This month I finally finished reading the Planetfall series by Emma Newman. The interesting thing about this series is that the 4 books can be read in any order because each book is set in different places and timelines. It's sci-fi with touches of thriller, mystery, psychological themes, very engaging.

If you are interested, I'd only recommend reading “After Atlas (Planetfall #2)” before “Atlas Alone (Planetfall #4)” as these two books are the only ones that are very close together in terms of timeline (Atlas Alone is a close continuation of After Atlas). My reading order was:

1. After Atlas (Planetfall #2) – Nov, 2022

2. Atlas Alone (Planetfall #4) – Apr, 2023

3. Planetfall (Planetfall #1) – Jun, 2023

4. Before Mars (Planetfall #3) – Jul, 2023

And here goes all the books I read this month:

  1. Axiom's End (Noumena #1) by Lindsay Ellis, 336p: This one is an alt-history first contact story set in 2007. I kinda liked it, it's action packed, the writing is good. The focus was more on the relationship between the main alien and the protagonist, which was well done. There is lots of focus on the communication aspect: how to develop something that translates totally different language structures and alien sounds. That was cool. I thought that the CIA agency was too nice to be true in terms of letting outsiders in and treating people nicely (for the most part). It is a page turner with cinematic action scenes.

  2. Planetfall (Planetfall #1) by Emma Newman, 338p: Planetfall is the first novel in the Planetfall series but I read it after “After Atlas” and “Atlas Alone”, since it is set some 20 years after “After Atlas” in the universe's timeline. It focuses on the colonists who left Earth  on a mission to find God and landed on this new planet, where there is a bio-mechanical alien structure they named “God's City”. Things get complicated when one day the grandson of the missions' leader wanders into the colony from the wilderness, having survived all these years far from the colony. The main character is Renata Ghali, an engineer knowledgeable in 3D printing. The books features anxiety disorders and extreme hoarding themes in an intimate way, all through the lens of the main character. Big secrets are revealed, with a more mystical ending than the other books in the series.  It's the slower paced book of the series.

  3. Writing Down the Bones: Freeing the Writer Within by Natalie Goldberg, 171p: I heard about this book when I was researching about a technique called free writing. This author developed this method of “writing practice” where you set a timer and free write whatever is in your mind, nonstop, flow-of-consciousness style. The book is a compilation of fun small essays about writing. It's light and amusing!

  4. Duchess by Night (Desperate Duchesses #3) by Eloisa James, 384p: This book had some interesting elements, like the main character cross-dressing pretending to be a man. That had some hilarious dialogues and situations. But romance wise, I didn't find the couple attraction convincing enough. It's a light and fun read, but I found it a bit tedious towards the end.

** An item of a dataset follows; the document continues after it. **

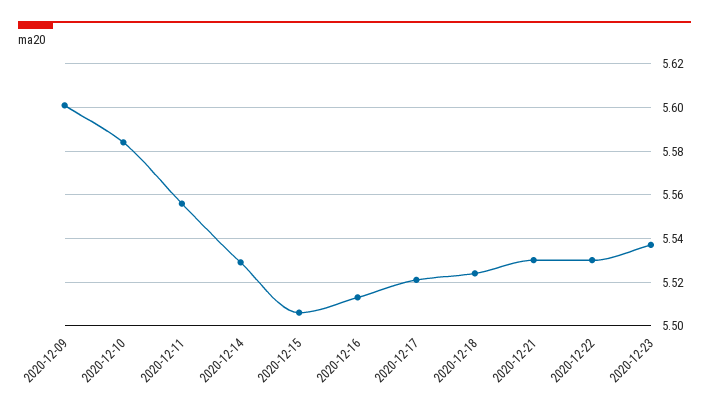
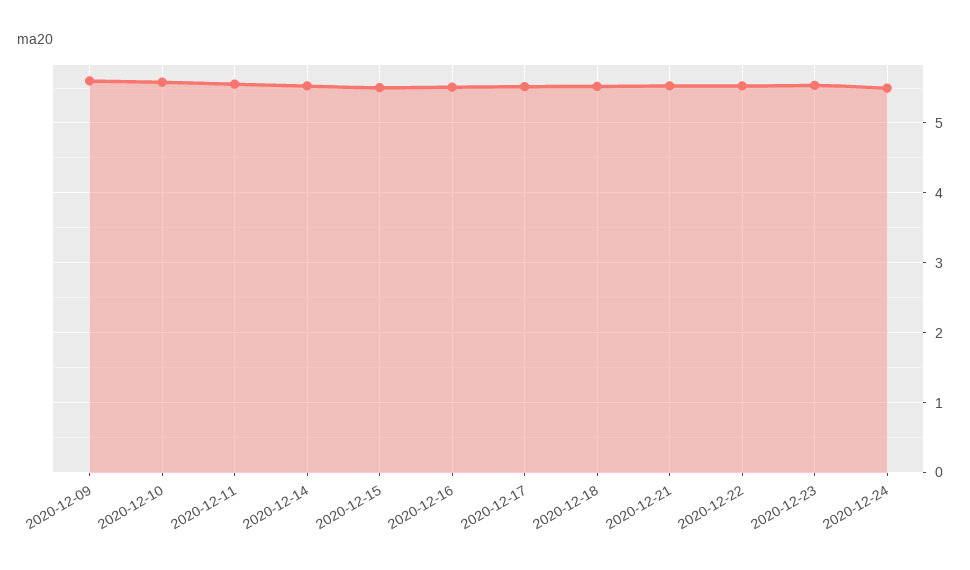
2020-12-24: none -> 5.5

Also, it has the very predictable trope of happily ever after with kids, which may just be in all this author's books. I picked it up because I wanted to get back into this series, but I feel like it's not my thing anymore.

  5. Before Mars (Planetfall #3) by Emma Newman, 352p: A brilliant sci-fi book with emotional and psychological depth. Set on a base on Mars, it's  a mysterious thriller with untrustworthy AI's, conspiracies, personal trauma and complex characters. We get a lot of the main character's thought process, it's very intimate. The main character is a geologist and a painter, and she struggles with her decision to leave behind her husband and her daughter on Earth to pursue a one-in-a-lifetime job opportunity. Weird things happen at the base and from the first chapter I was totally into the mystery, wanting to know what happened. It features excellent mental health representation, it's raw and real. I had tears in my eyes when I finished it.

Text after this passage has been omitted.